Primary text, Micah 4:6-13. Secondary text, Psalm 79 & Revelation 18:1-10.

Now why do you cry aloud? Is there no king in you? Has your counselor perished, that pangs have seized you like a woman in labor? 

10 Writhe and groan, O daughter Zion, like a woman in labor, for now you shall go forth from the city and camp in the open country; you shall go to Babylon. There you shall be rescued; there the Lord will redeem you from the hands of your enemies. – (Micah 4:9-10, NRSV).

Advent is supposed to be a time of love, peace, joy, and — as was commemorated this last week on the Advent wreath — hope.

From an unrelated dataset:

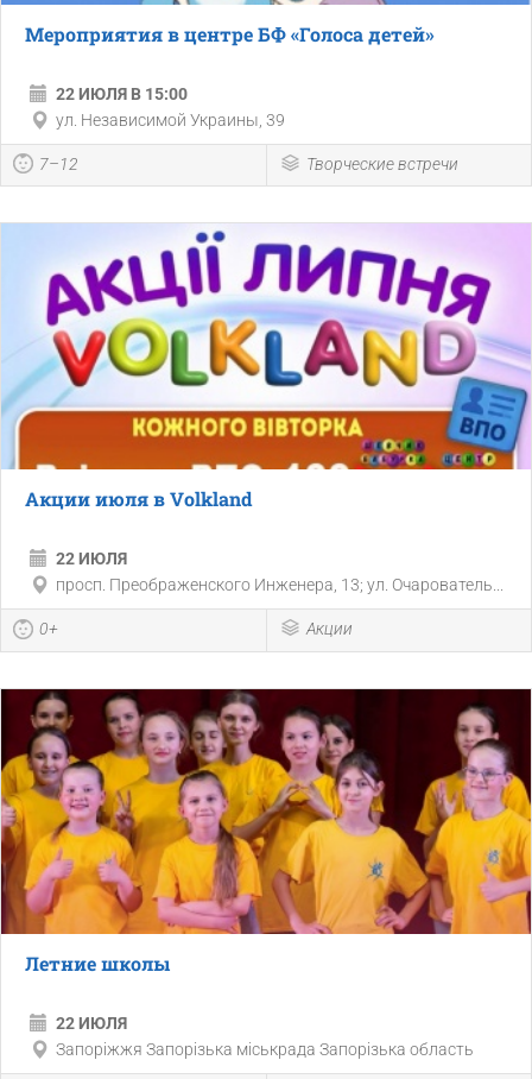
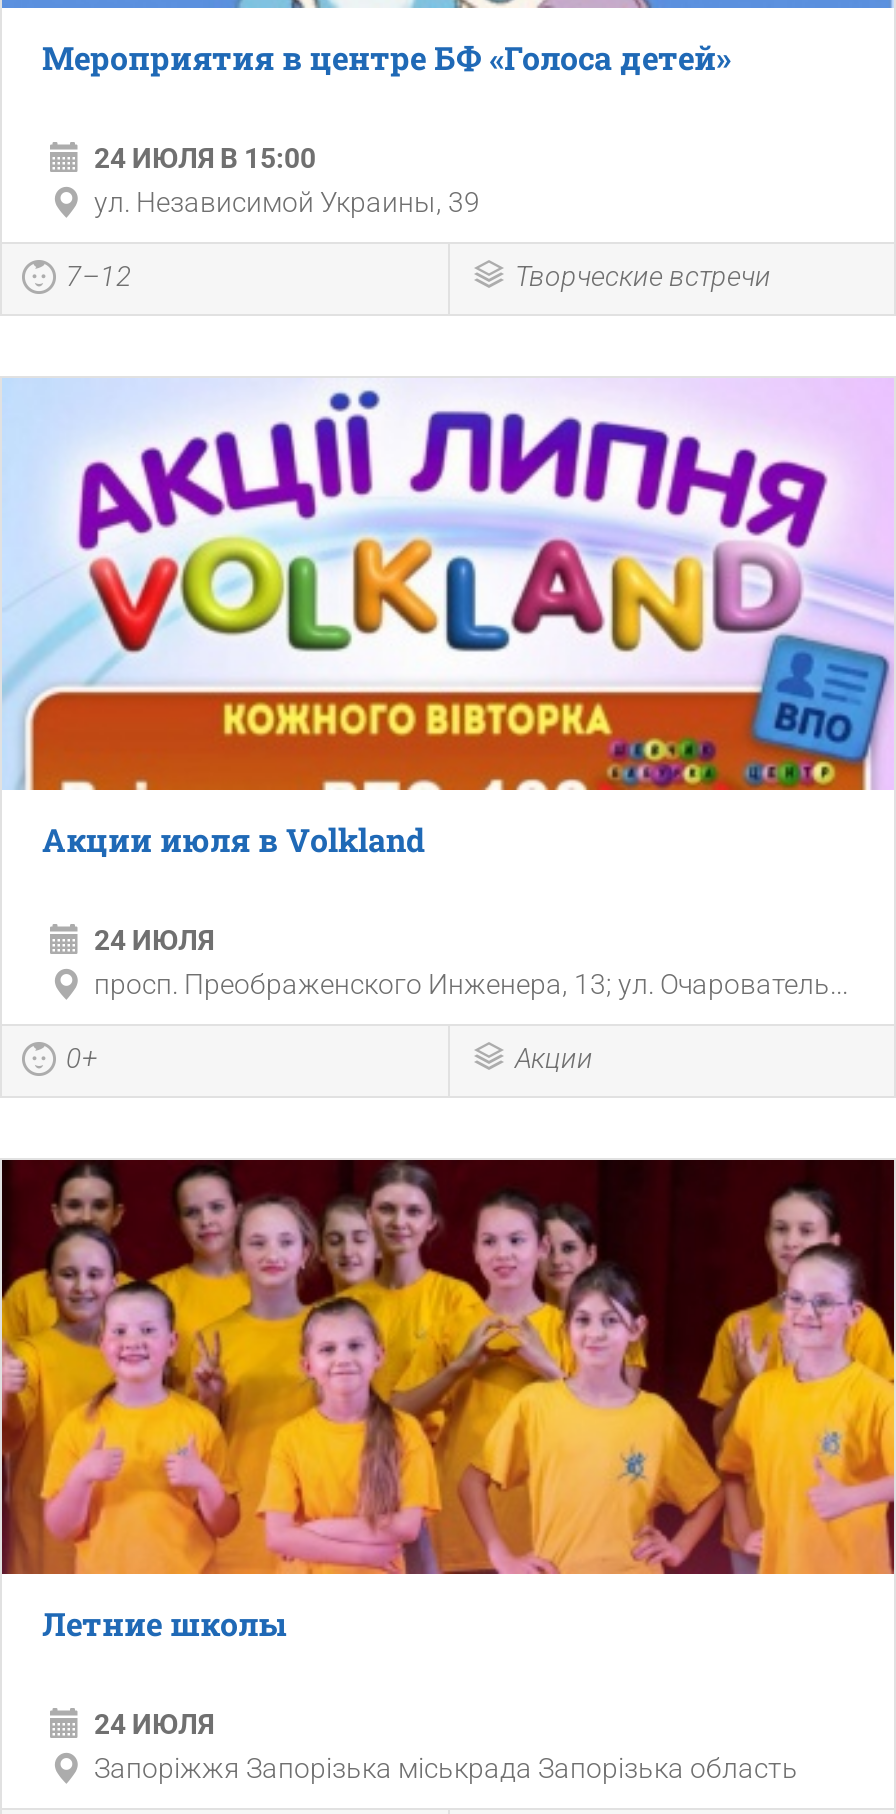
[56,85,188,104] 22 ИЮЛЯ В 15:00 -> [94,142,316,174] 24 ИЮЛЯ В 15:00
[56,549,127,568] 22 ИЮЛЯ -> [94,925,214,957] 24 ИЮЛЯ
[56,1014,127,1033] 22 ИЮЛЯ -> [94,1707,214,1739] 24 ИЮЛЯ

Micah’s words give us the kind of hope we need to hear rather than a kind of hope that we want to hear. The prophet gives us a shocking dialogue between God and the Israelites (also called daughter Zion; 4:8, 10, 13), who at this point in history are destined to go into exile to Babylon (4:10). Eventually, though, they will emerge as a sovereign (4:8) and strong nation (4:7). Again, Micah is trying to sound a trumpet of hope in his verses here. But he does so only after acknowledging Zion’s inevitable demise. They have pangs they are set to endure, pangs which are as sure to happen as those of “woman in labor” (4:10).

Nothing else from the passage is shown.